To be sure, the PSI and other U.S.-driven supportive efforts have improved the awareness of the danger and urgency of the problem. The focus on interdiction also has no doubt constrained some trade in weapons of mass destruction, their delivery systems and related materials or at least forced rogue traders to change their tactics. PSI exercises have increased national capacities for coordinated detection and interdiction of suspect shipments. With the United States having successfully negotiated ship-boarding agreements with the countries whose flags fly on the bulk of the world’s ships, flag-state consent for boarding to search for weapons of mass destruction has become an expectation for and of many states (but not a legal obligation). Most importantly, the PSI has evolved and metamorphosed from a focus on interdiction of ships at sea to inspection in ports, to carriage of weapons of mass destruction by aircraft, and for the United States, to disruption of financial networks involved or supporting such trafficking.
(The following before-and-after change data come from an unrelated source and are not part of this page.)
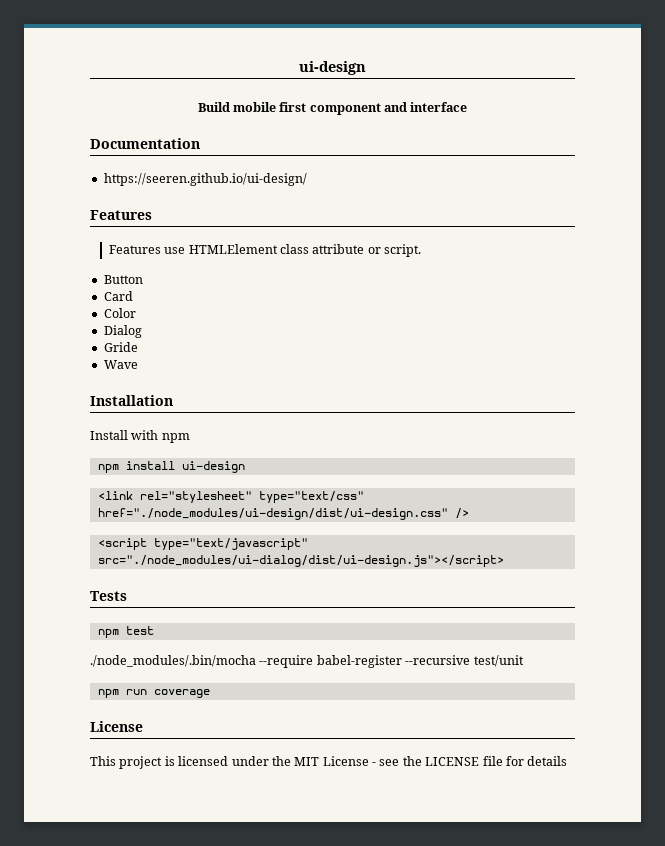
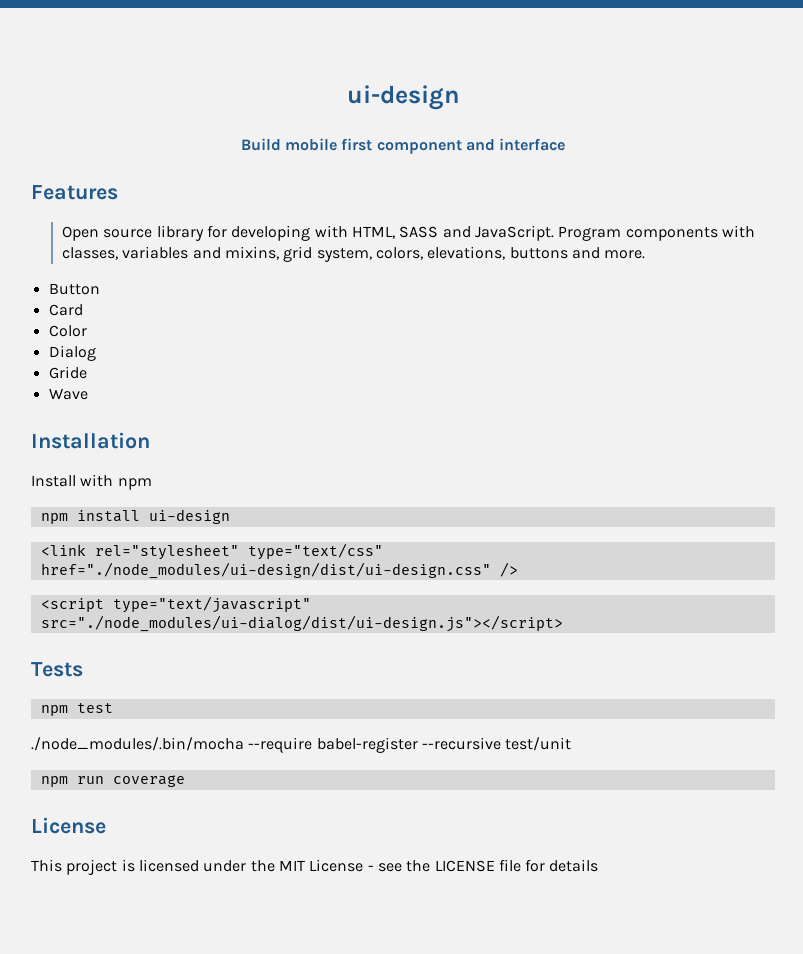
[90,138,200,149] [103,173,307,186] // Documentation // https://seeren.github.io/ui-design/ -> (566, 144) none
[108,244,422,257] Features use HTMLElement class attribute or script. -> [62,225,755,241] [62,246,646,262] Open source library for developing with HTML, SASS and JavaScript. Program components with classes, variables and mixins, grid system, colors, elevations, buttons and more.

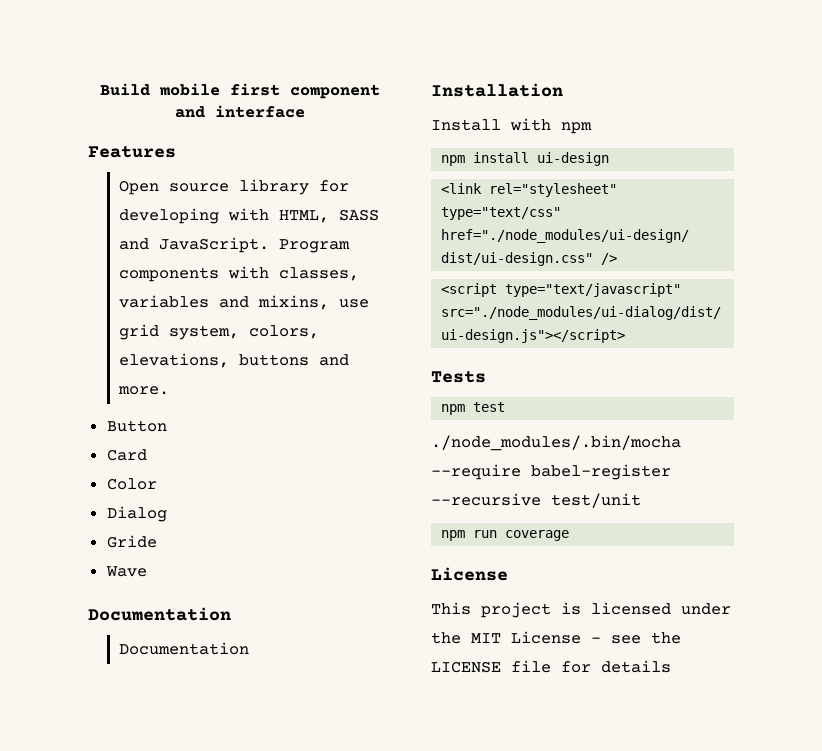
[346,85,460,110] ui-design // -> (99, 89) none
(280, 253) none -> [339,299,370,308] use
(88, 394) none -> [88,607,231,621] [119,642,250,655] // Documentation // Documentation

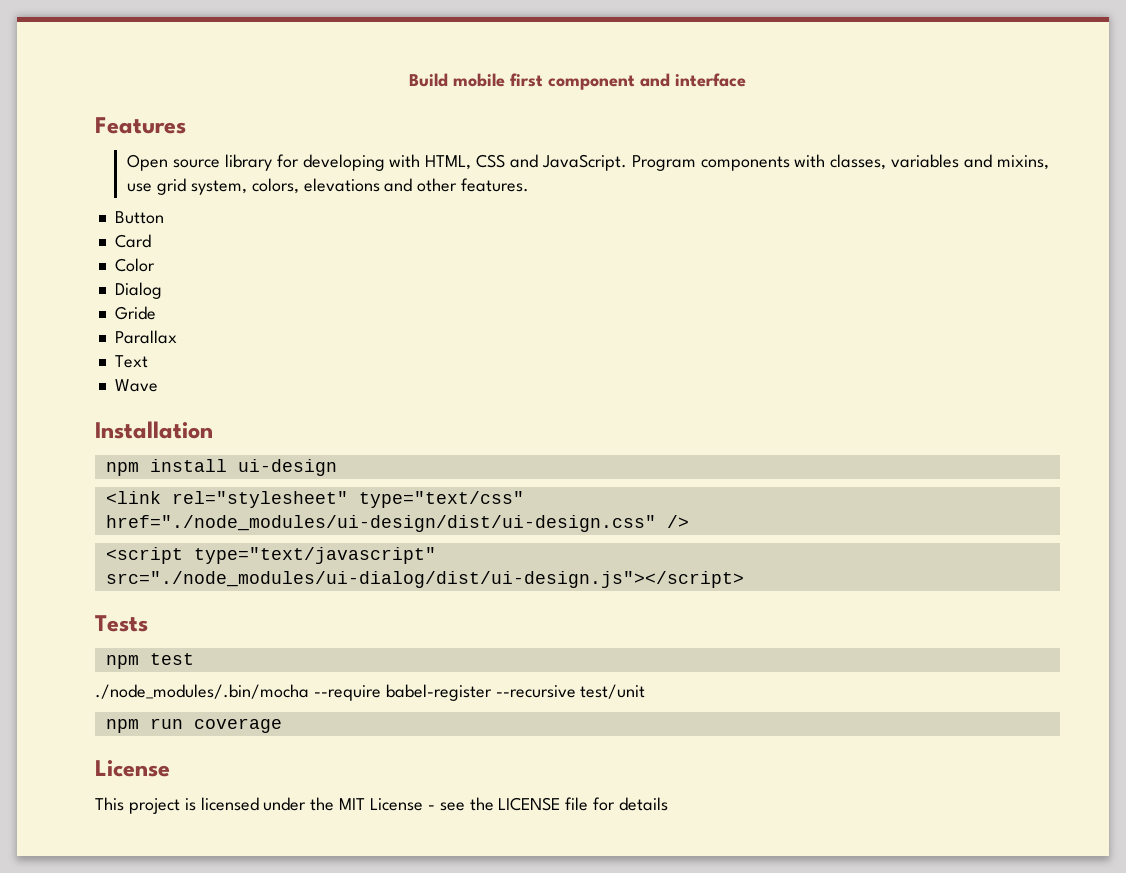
[339,209,380,221] SASS -> [476,154,506,168] CSS
[119,353,350,368] [118,386,170,395] elevations, buttons and more. -> [303,178,530,192] elevations and other features.
(157, 541) none -> [114,330,177,344] [114,355,148,368] // Parallax // Text
[88,607,231,621] [119,642,250,655] // Documentation // Documentation -> (158, 385) none
[431,118,592,134] // Install with npm -> (213, 430) none

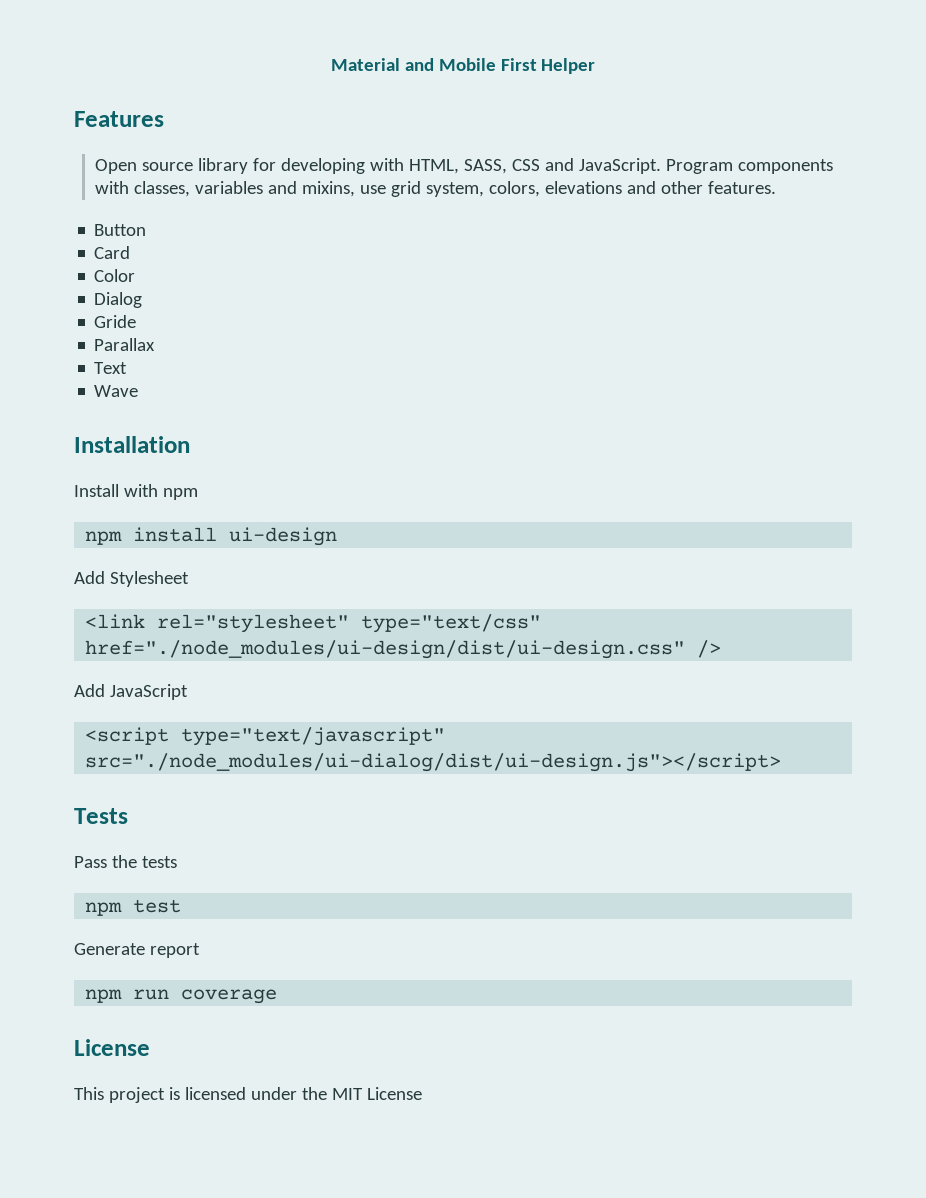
[409,73,746,90] Build mobile first component and interface -> [330,58,596,74] Material and Mobile First Helper
(472, 162) none -> [464,159,508,174] SASS,
(213, 430) none -> [74,484,198,500] // Install with npm
(337, 467) none -> [74,571,189,587] // Add Stylesheet
(689, 521) none -> [74,684,188,700] // Add JavaScript
(148, 623) none -> [74,855,177,868] // Pass the tests
[95,684,646,701] ./node_modules/.bin/mocha --require babel-register --recursive test/unit -> [74,943,200,958] Generate report
[427,797,669,811] - see the LICENSE file for details -> (422, 1093) none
However, much water has flowed under the stern since the PSI’s early heady days of full steam ahead. The PSI’s architects and principal champions, Bolton and Joseph, are no longer in the U.S. government. Moreover, the PSI has been criticized for lack of transparency and public accountability, stretching if not violating the principles of international law, impeding legal trade, weakening the UN system, being politically divisive, diluting other nonproliferation efforts, and for all these reasons, having limited effectiveness. 

Rhetoric Versus Reality 

Because PSI interdictions are cloaked in secrecy, an assessment of the PSI must rely on an examination of publicly available information regarding specific claims for the PSI made by the U.S. government and PSI advocates. In many cases, the reality does not appear to match the Bush administration’s rhetoric.

The Limits of Support

The Bush administration claims that nearly 80 countries support the PSI, but it is unclear what “support” means.[7] The “concrete steps” for contribution to the PSI listed on the Department of State’s website[8] are rather vague and conditional. First and foremost, participating states are encouraged to commit formally to and endorse publicly, if possible, the PSI’s Statement of Interdiction Principles. Follow-up steps are also replete with conditional language such as “indicate willingness,” “as appropriate,” “might contribute,” and “be willing to consider.”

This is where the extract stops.